# UBI Intervention

Here I propose 5 IH for every person who qualifies for TEC tokens. This is a participation reward to incentivise the long tail members as well as to dampen the variation in the random noise contained in the impact hour distribution.

Additionally, I propose a gaussian UBI centered at the geometric mean index of the top 50% of hatchers. 

In [9]:
import pandas as pd
import param as pm
import panel as pn
import holoviews as hv
import scipy.stats as ss
from scipy.stats.mstats import gmean
import numpy as np
import hvplot.pandas
import warnings
warnings.filterwarnings('ignore')

In [10]:
data = pd.read_csv('outputs/praise_data.csv')
data = data.groupby('To')[['IH per Praise']].sum().sort_values('IH per Praise', ascending=False).reset_index().rename({'IH per Praise': 'Impact Hours'}, axis=1)

In [15]:
class DistributionInterventions(pm.Parameterized):
    top_percent_hatchers = pm.Number(0.5, bounds=(0,1), step=0.01)
    ubi = pm.Number(5, bounds=(0, 100), step=1)
    pareto_beta = pm.Number(0.4, bounds=(0,1), step=0.01, precedence=-1)
    apply_constant_ubi = pm.Boolean(True)
    
    def __init__(self, data, **params):
        super(DistributionInterventions, self).__init__(**params)
        self.original_data = data
        self.data = data.copy()
        self.add_ubi()
        
        
    @pm.depends('ubi', 'apply_constant_ubi', watch=True)    
    def add_ubi(self):
        if self.apply_constant_ubi:
            self.data['Impact Hours'] = self.original_data['Impact Hours'] + self.ubi
        else:
            self.data['Impact Hours'] = self.original_data['Impact Hours']

        
    def filtered_data(self):
        data = self.data.iloc[:round(len(self.data)*self.top_percent_hatchers)]
        data['% of distribution'] = data['Impact Hours'] / data['Impact Hours'].sum()
        return data
        
    def total_impact_hours(self):
        return pn.Column(
            pn.Row(pn.Column(
                "Filtered Impact Hours:", 
                round(self.filtered_data()['Impact Hours'].sum(), 2),
                ), pn.Column(
                "Percent of total Impact Hours:", 
                round(self.filtered_data()['Impact Hours'].sum() / self.data['Impact Hours'].sum(), 2),
                )),
            "Summary:",
            self.filtered_data()['Impact Hours'].describe(),
        )

    def percent_line(self):
        return hv.VLine(len(self.data)*self.top_percent_hatchers, color='red').opts(hv.opts.VLine(color='red'))
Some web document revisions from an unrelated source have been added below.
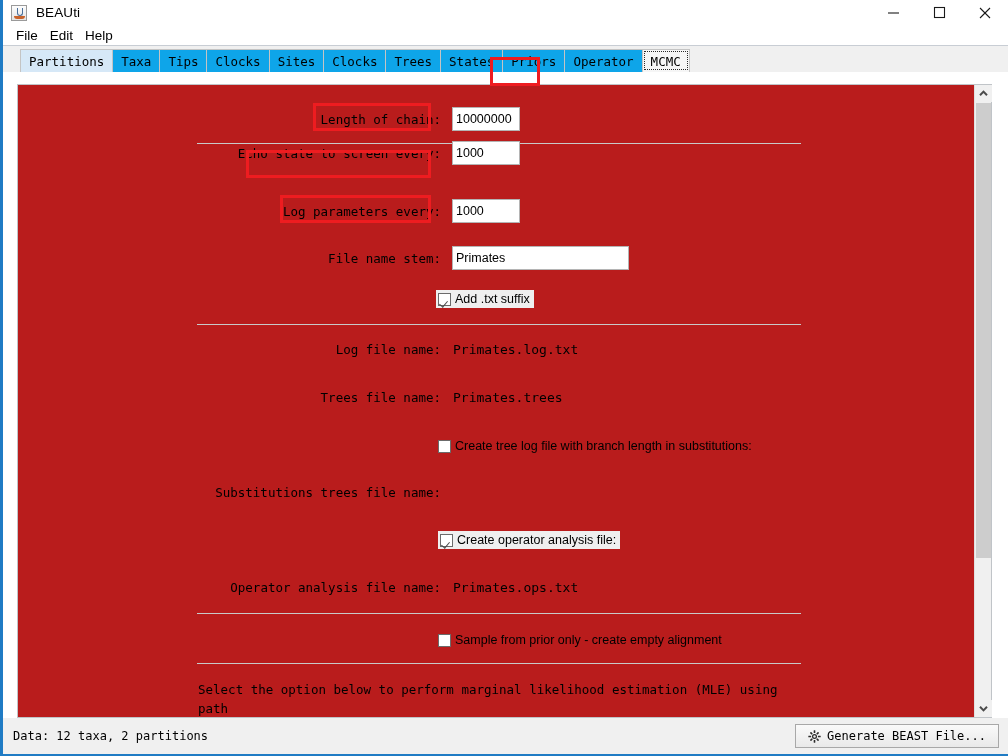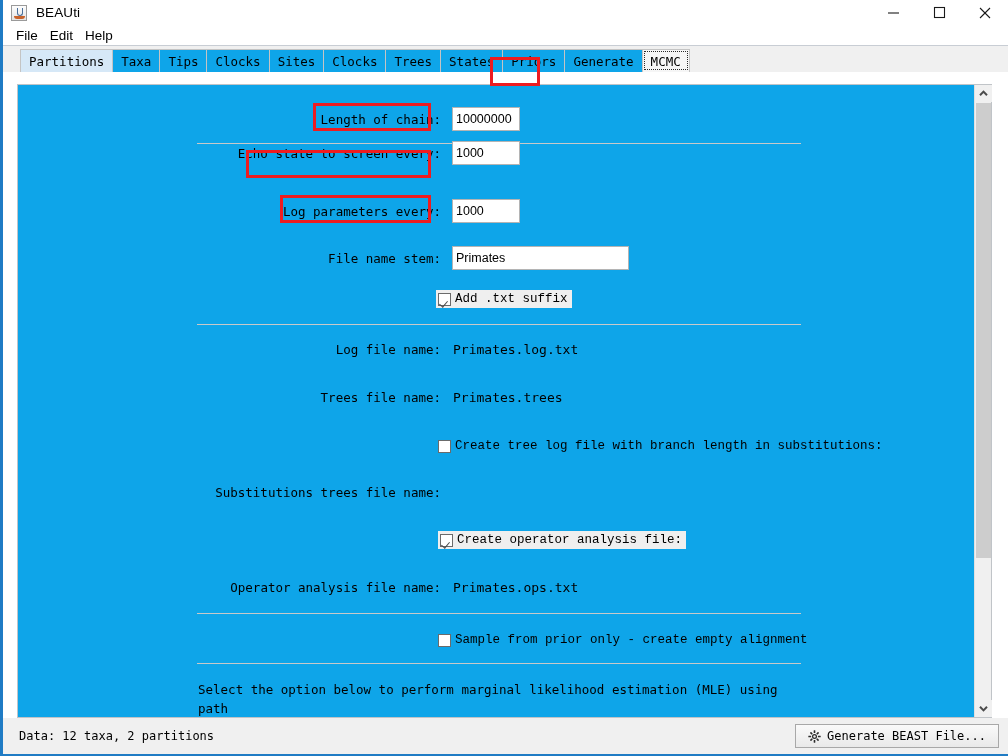"Generate" div.tab { text: Generate -> Operator }
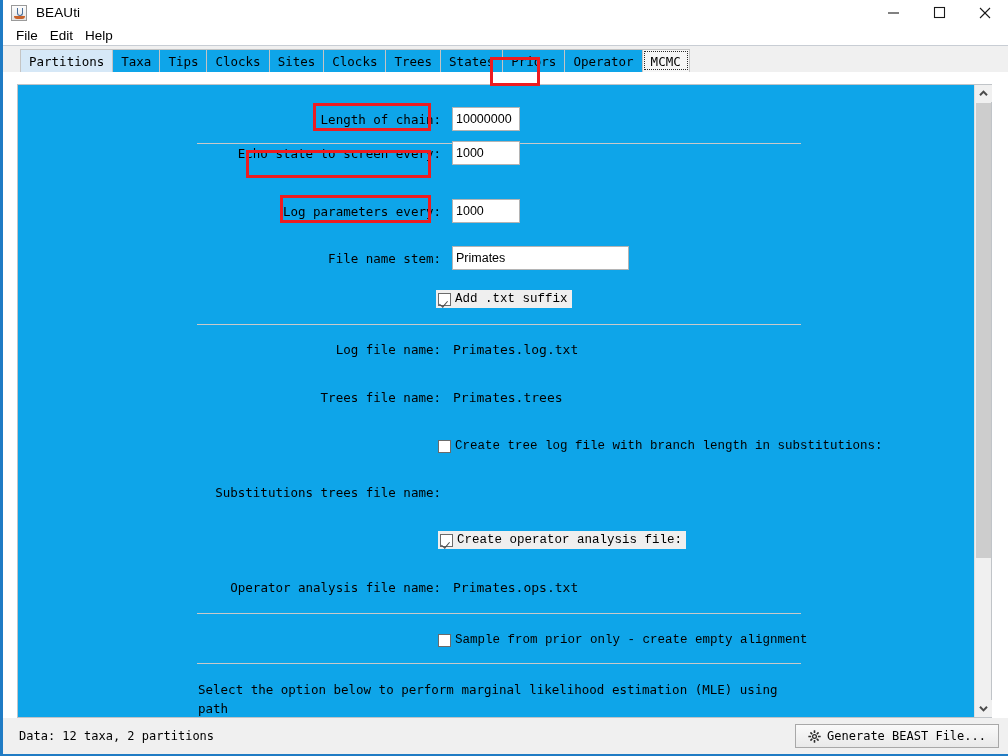"Length of chain:" .content { background: #0ea5e9 -> #b91c1c }
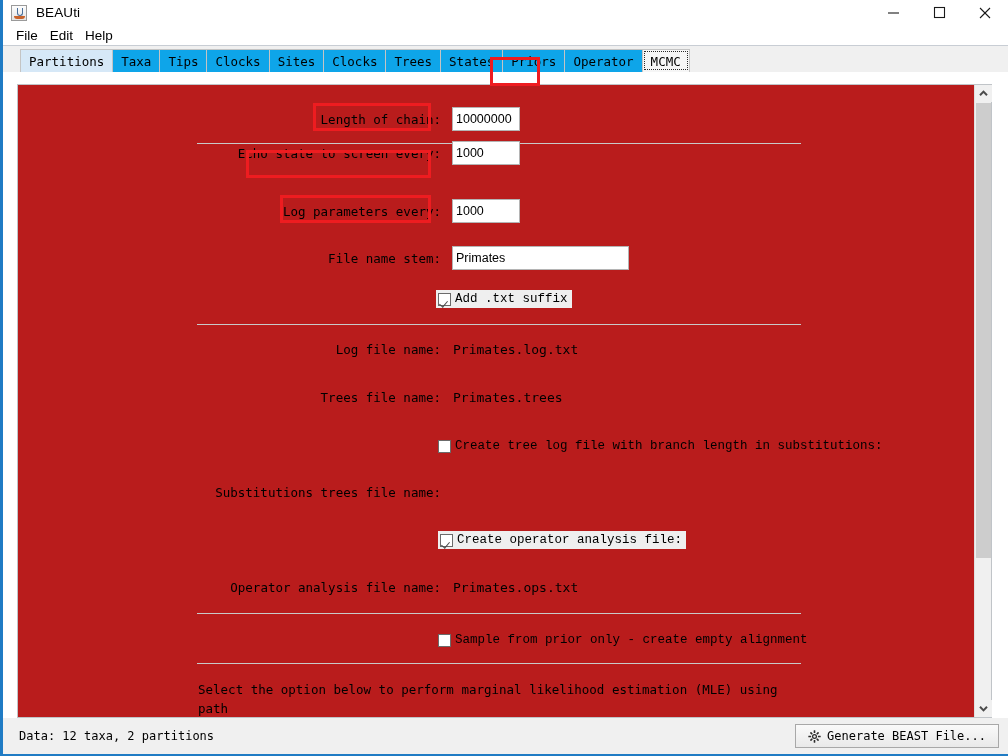"Add .txt suffix" .cblabel { font-family: Liberation Mono, monospace -> Liberation Sans, sans-serif }
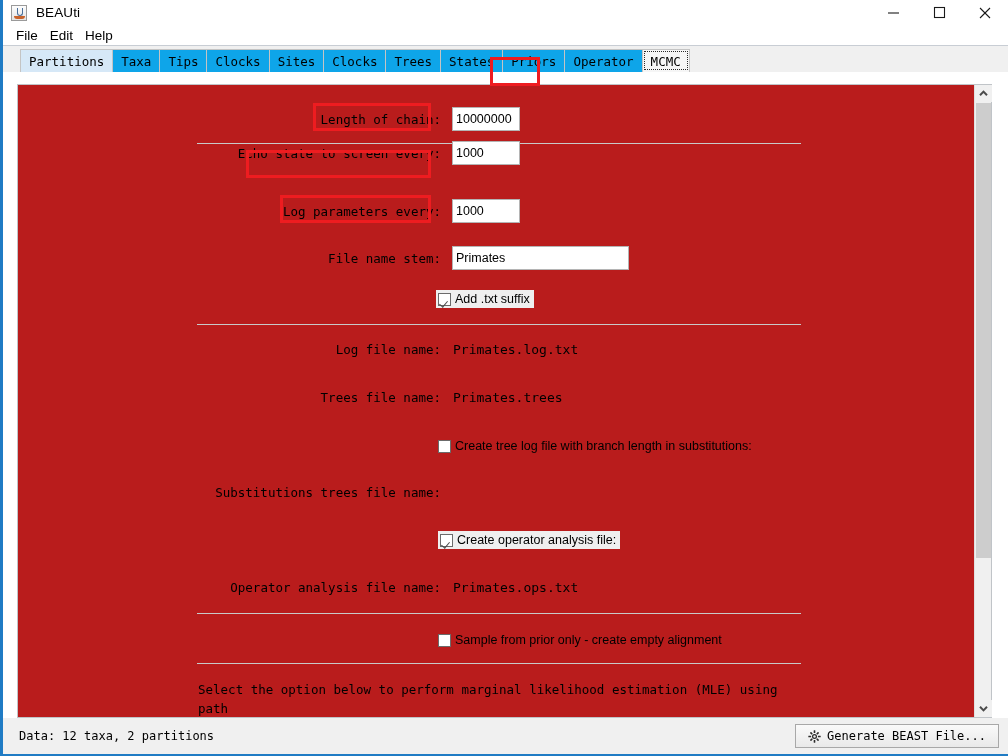"Data: 12 taxa, 2 partitions" .statusbar { padding-left: 6px -> none }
    def distribution(self):
        return (self.augmented_data().hvplot.area(y='Impact Hours', title='Impact Hours Distribution') * self.data.hvplot.line(y='Impact Hours', title='Impact Hours Distribution') * self.percent_line()).opts(shared_axes=False)
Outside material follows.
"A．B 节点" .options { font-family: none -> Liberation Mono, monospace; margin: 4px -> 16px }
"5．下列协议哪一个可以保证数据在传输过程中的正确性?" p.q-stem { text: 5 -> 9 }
    def cum_dist(self, val): #cumulative distribution function
        prob_lt_val = (self.augmented_data()['Impact Hours'] < val).mean() # you can get proportions by taking average of boolean values
        return prob_lt_val
    
    def filtered_pareto(self):
        pct_values = np.arange(self.filtered_data()['Impact Hours'].min(),self.augmented_data()['Impact Hours'].max())
        cum_dist_values = [self.cum_dist(p) for p in pct_values]

        pareto_rv = ss.pareto(self.pareto_beta)
        pareto = [pareto_rv.cdf(p) for p in range(len(pct_values))]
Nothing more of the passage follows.